A handful, like Charriere, escaped. Pulling off this incredible feat required ingenuity, courage, immense physical strength and an ability to swim.
Apart from hardened and incorrigible criminals, Devil’s Island held a considerable number of political prisoners.
The most famous one, Alfred Dreyfus, was a French Jewish army officer falsely accused of treason and sentenced to life imprisonment there.
Charged with spying for Germany, he spent 1,517 days on the island from April 13, 1895 to June 9, 1899. Dreyfus was assigned to a hut near the ocean and lived in solitary confinement. He was not permitted to converse with a guard stationed nearby. At night, he was shackled to his bed.
He read a lot, kept a journal, and wrote some 1,000 letters to his wife in France. Cut off from the news of the day, he did not know that his case had spiralled into a cause celebre that split the nation into two irreconcilable camps.

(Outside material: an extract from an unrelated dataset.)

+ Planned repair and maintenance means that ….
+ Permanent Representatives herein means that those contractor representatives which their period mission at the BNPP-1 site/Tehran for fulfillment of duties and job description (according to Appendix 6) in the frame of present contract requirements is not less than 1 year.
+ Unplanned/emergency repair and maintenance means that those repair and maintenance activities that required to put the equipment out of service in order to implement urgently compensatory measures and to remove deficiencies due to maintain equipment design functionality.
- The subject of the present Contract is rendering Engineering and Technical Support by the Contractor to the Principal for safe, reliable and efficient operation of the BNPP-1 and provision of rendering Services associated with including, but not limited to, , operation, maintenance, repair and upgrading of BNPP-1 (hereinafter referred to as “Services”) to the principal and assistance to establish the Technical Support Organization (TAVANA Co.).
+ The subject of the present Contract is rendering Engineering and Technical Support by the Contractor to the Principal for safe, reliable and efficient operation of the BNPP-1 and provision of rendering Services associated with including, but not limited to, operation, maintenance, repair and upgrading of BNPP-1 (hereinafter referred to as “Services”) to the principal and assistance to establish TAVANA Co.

Dreyfus’ supporters won his release from the dreaded island, but seven years would elapse before he was finally exonerated and restored to his rank.

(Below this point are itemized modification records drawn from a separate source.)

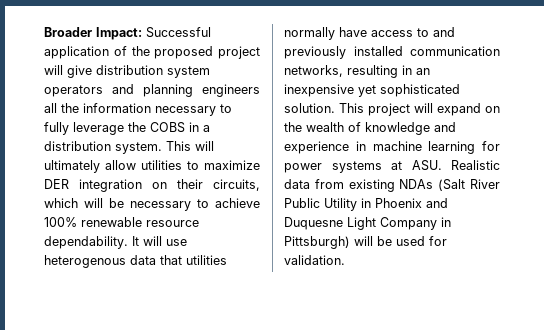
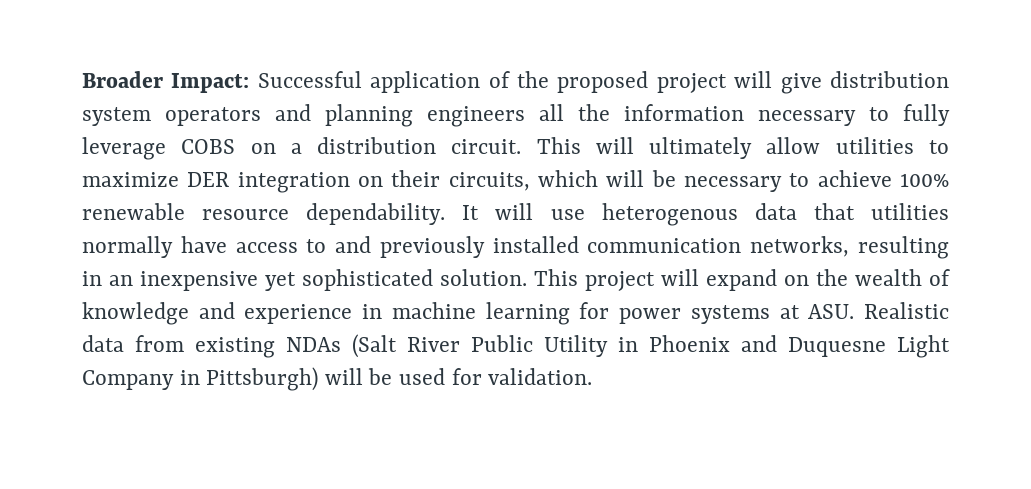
- Broader Impact: Successful application of the proposed project will give distribution system operators and planning engineers all the information necessary to fully leverage the COBS in a distribution system.
+ Broader Impact: Successful application of the proposed project will give distribution system operators and planning engineers all the information necessary to fully leverage COBS on a distribution circuit.

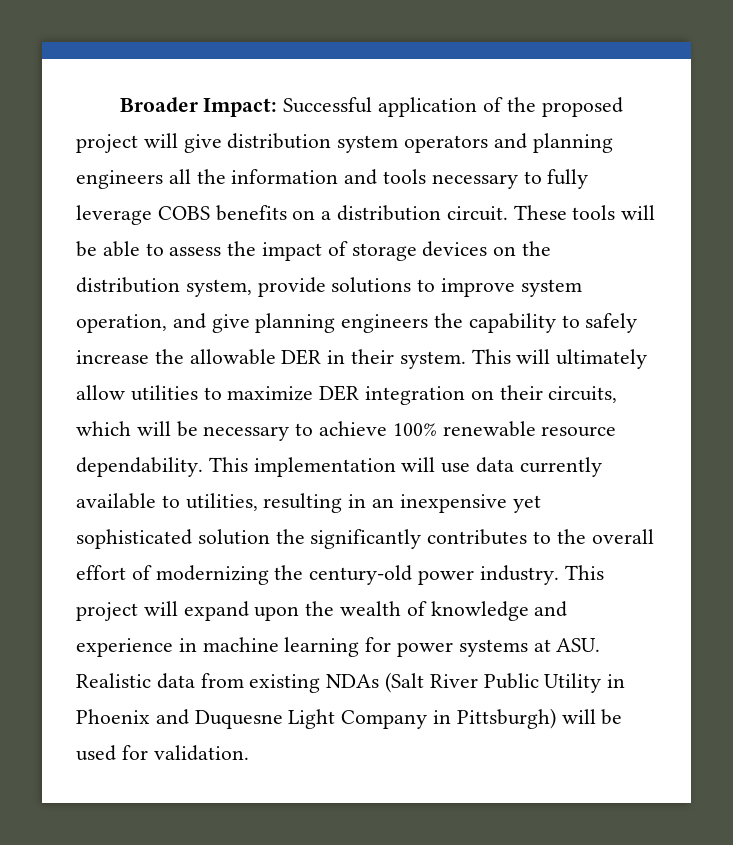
- Broader Impact: Successful application of the proposed project will give distribution system operators and planning engineers all the information necessary to fully leverage COBS on a distribution circuit.
+ Broader Impact: Successful application of the proposed project will give distribution system operators and planning engineers all the information and tools necessary to fully leverage COBS benefits on a distribution circuit.
+ These tools will be able to assess the impact of storage devices on the distribution system, provide solutions to improve system operation, and give planning engineers the capability to safely increase the allowable DER in their system.
- It will use heterogenous data that utilities normally have access to and previously installed communication networks, resulting in an inexpensive yet sophisticated solution.
+ This implementation will use data currently available to utilities, resulting in an inexpensive yet sophisticated solution the significantly contributes to the overall effort of modernizing the century-old power industry.
- This project will expand on the wealth of knowledge and experience in machine learning for power systems at ASU. Realistic data from existing NDAs (Salt River Public Utility in Phoenix and Duquesne Light Company in Pittsburgh) will be used for validation.
+ This project will expand upon the wealth of knowledge and experience in machine learning for power systems at ASU. Realistic data from existing NDAs (Salt River Public Utility in Phoenix and Duquesne Light Company in Pittsburgh) will be used for validation.

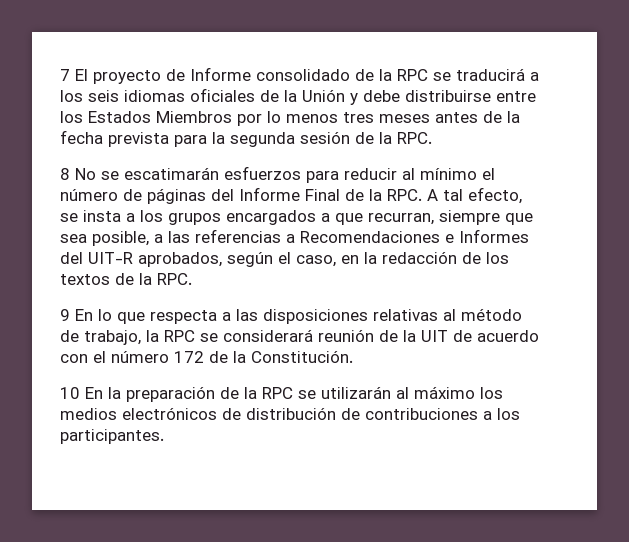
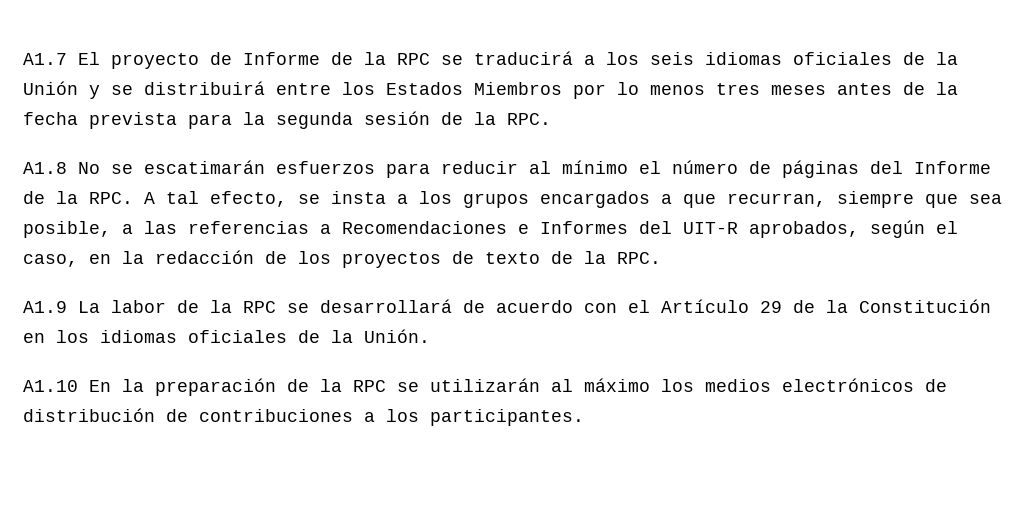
- 7 El proyecto de Informe consolidado de la RPC se traducirá a los seis idiomas oficiales de la Unión y debe distribuirse entre los Estados Miembros por lo menos tres meses antes de la fecha prevista para la segunda sesión de la RPC.
+ A1.7 El proyecto de Informe de la RPC se traducirá a los seis idiomas oficiales de la Unión y se distribuirá entre los Estados Miembros por lo menos tres meses antes de la fecha prevista para la segunda sesión de la RPC.
- 8 No se escatimarán esfuerzos para reducir al mínimo el número de páginas del Informe Final de la RPC. A tal efecto, se insta a los grupos encargados a que recurran, siempre que sea posible, a las referencias a Recomendaciones e Informes del UIT-R aprobados, según el caso, en la redacción de los textos de la RPC.
- 9 En lo que respecta a las disposiciones relativas al método de trabajo, la RPC se considerará reunión de la UIT de acuerdo con el número 172 de la Constitución.
- 10 En la preparación de la RPC se utilizarán al máximo los medios electrónicos de distribución de contribuciones a los participantes.
+ A1.8 No se escatimarán esfuerzos para reducir al mínimo el número de páginas del Informe de la RPC. A tal efecto, se insta a los grupos encargados a que recurran, siempre que sea posible, a las referencias a Recomendaciones e Informes del UIT-R aprobados, según el caso, en la redacción de los proyectos de texto de la RPC.
+ A1.9 La labor de la RPC se desarrollará de acuerdo con el Artículo 29 de la Constitución en los idiomas oficiales de la Unión.
+ A1.10 En la preparación de la RPC se utilizarán al máximo los medios electrónicos de distribución de contribuciones a los participantes.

As for Charriere, he lived out his life quietly in Venezuela. His memoir made him wealthy, but questions about its authenticity arose after its publication.
The penal colony on Devil’s Island has fallen into disrepair since its closure 65 years ago and appears to be off-limits to visitors. The adjoining islands, Royale and Saint Joseph, are open to tourists.
It is probably hard to believe today that these islands were once the gateway to hell.